A young converted Jewess, daughter of a New York rabbi, tells this story: "My father taught me to read the Bible in Hebrew when a young child. We began at Genesis. When we came to Isaiah he skipped the fifty-third chapter. I asked him why. He said it was not necessary for Jews to read that chapter. I became more curious. I asked him who it was for, and he said Christians. I asked him what the Christian Bible was doing in our Bible. He became very angry and told me to keep quiet. He said again it was not necessary to read it. I wondered why God would put unnecessary things in the Bible. I copied the fifty-third chapter on paper and carried it in my stocking for two years until I came to America—the free country. I looked at it at night and every chance I could without being seen. I took better care of that paper than people do of money. Through reading this wonderful chapter I was led to accept Christ as my Saviour. I was walking in New York one day and heard a lady reading this chapter. She explained that it referred to Jesus Christ. It satisfied me completely.—Sunday School Times.


Not Unless We Take Him

Dr. Walter L. Wilson tells of using John 3:16 to help a boy receive Christ. He quoted the verse and stressed the word "gave." Showing the lad that Christ was God's gift, he asked, "Does the giving of a gift make it yours?" The boy replied, "You must take it if it is to become yours." "True," said the doctor, "and so Christ must be taken as God's gift, if He is to become yours. I am a doctor," he went on, "but I am not your doctor, am I?" "No," said the lad. "Why not?" asked the doctor. "Because we never took you as our doctor," replied the boy. "Very well, then, Jesus Christ is a Saviour, but He is not your Saviour unless you take Him.
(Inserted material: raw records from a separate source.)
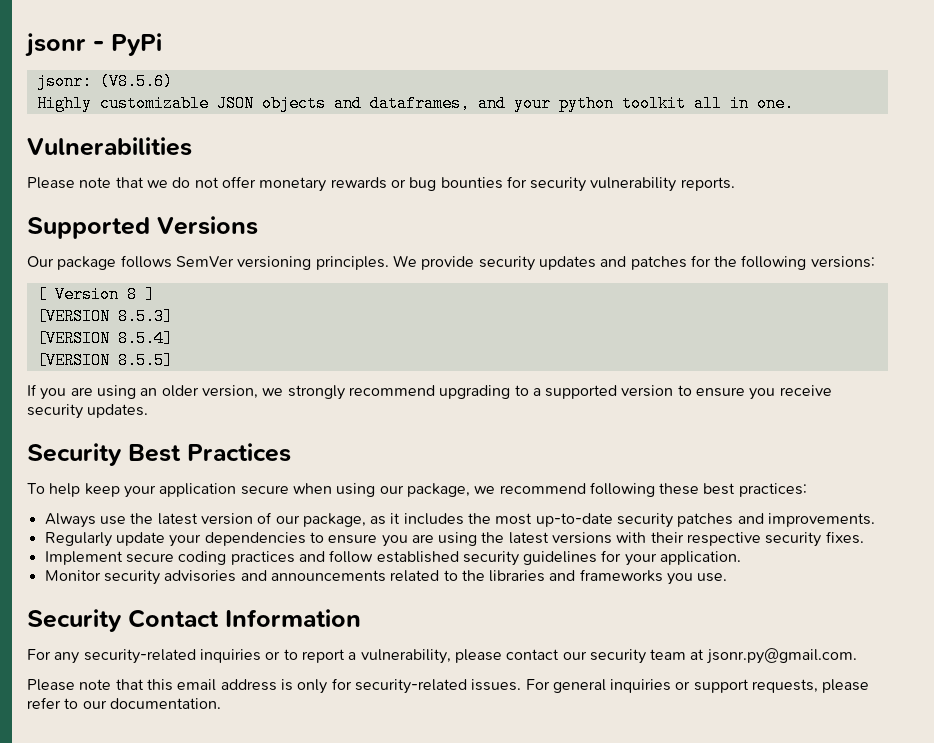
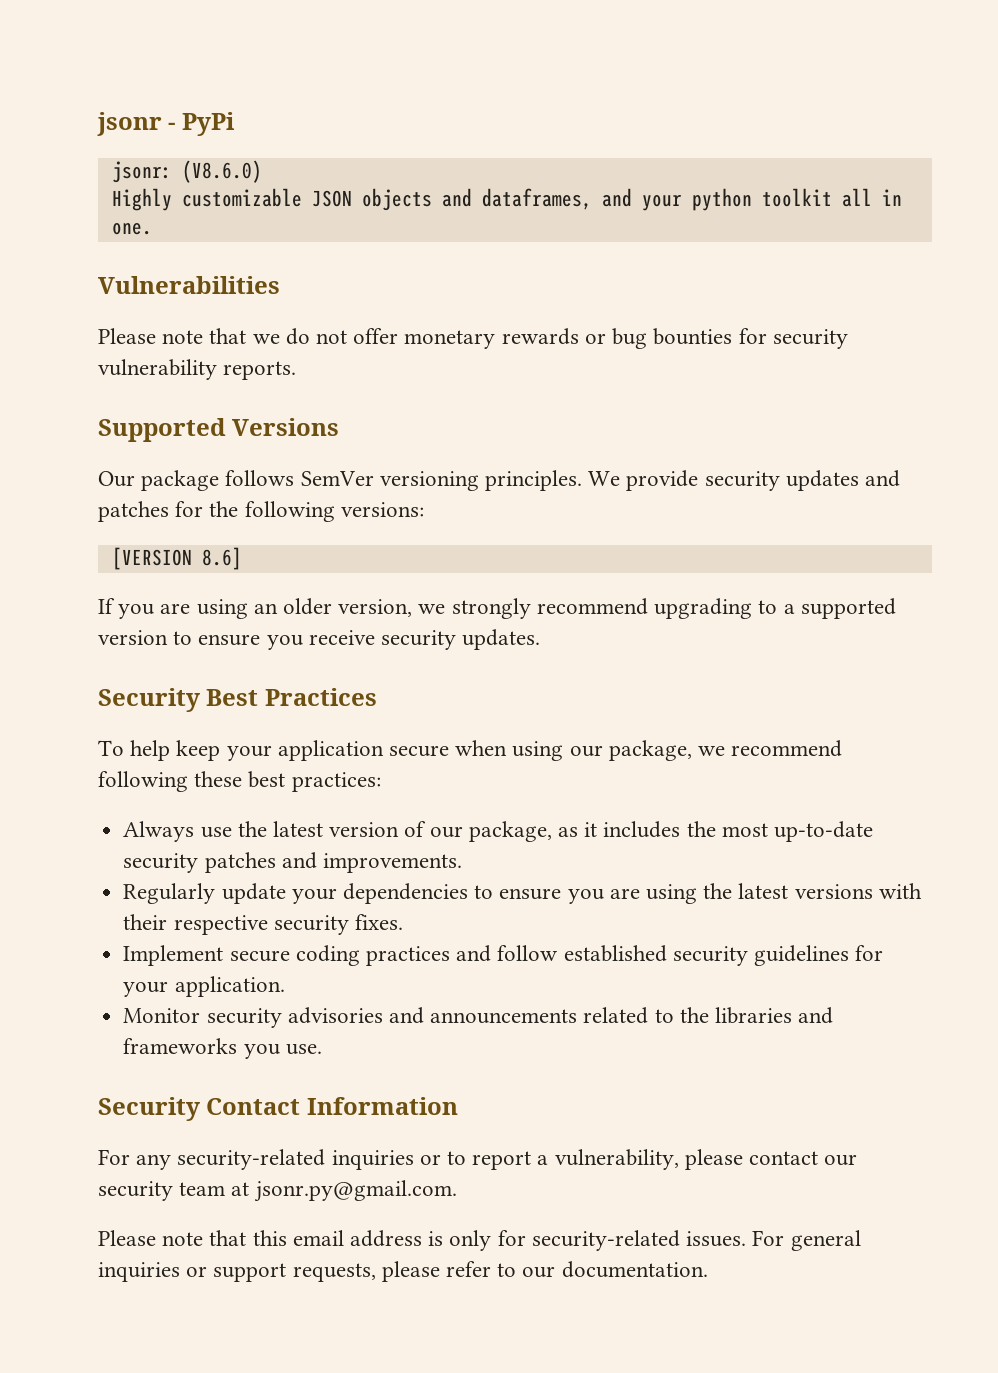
- jsonr: (V8.5.6)
+ jsonr: (V8.6.0)
- [ Version 8 ]
- [VERSION 8.5.3]
- [VERSION 8.5.4]
- [VERSION 8.5.5]
+ [VERSION 8.6]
Will you do so now?" With bowed head, the boy told the Lord Jesus that he would take Him as his Saviour then and there.Sunday School Times.


Why God Chose the Outcast

"I am by birth," said a converted Hindu, when addressing a number of his countrymen, "of an insignificant and contemptible caste, so low, that if a Brahman should chance to touch me he must go and bathe in the Ganges for the purpose of purification; and yet God has been pleased to call me, not merely to a knowledge of the Gospel but to the high office of teaching it to others. My friends, do you know the reason of God's conduct? It is this: if God had selected one of you learned Brahmans, and made you the preacher, when you were successful in making converts, bystanders would have said it was the amazing learning of the Brahman and his great weight of character that were the cause; but now, when anyone is convinced by my instrumentality, no one thinks of ascribing any praise to me. And God, as is His due, has all the glory."Sunday School Chronicle.


Better Than Working a Miracle

We may not work a miracle
In any given place,
But we can be a miracle
Of God's redeeming grace.

The call to work a miracle
May be for one short day;
The gift to be a miracle
Shall never pass away.Sunday School Times.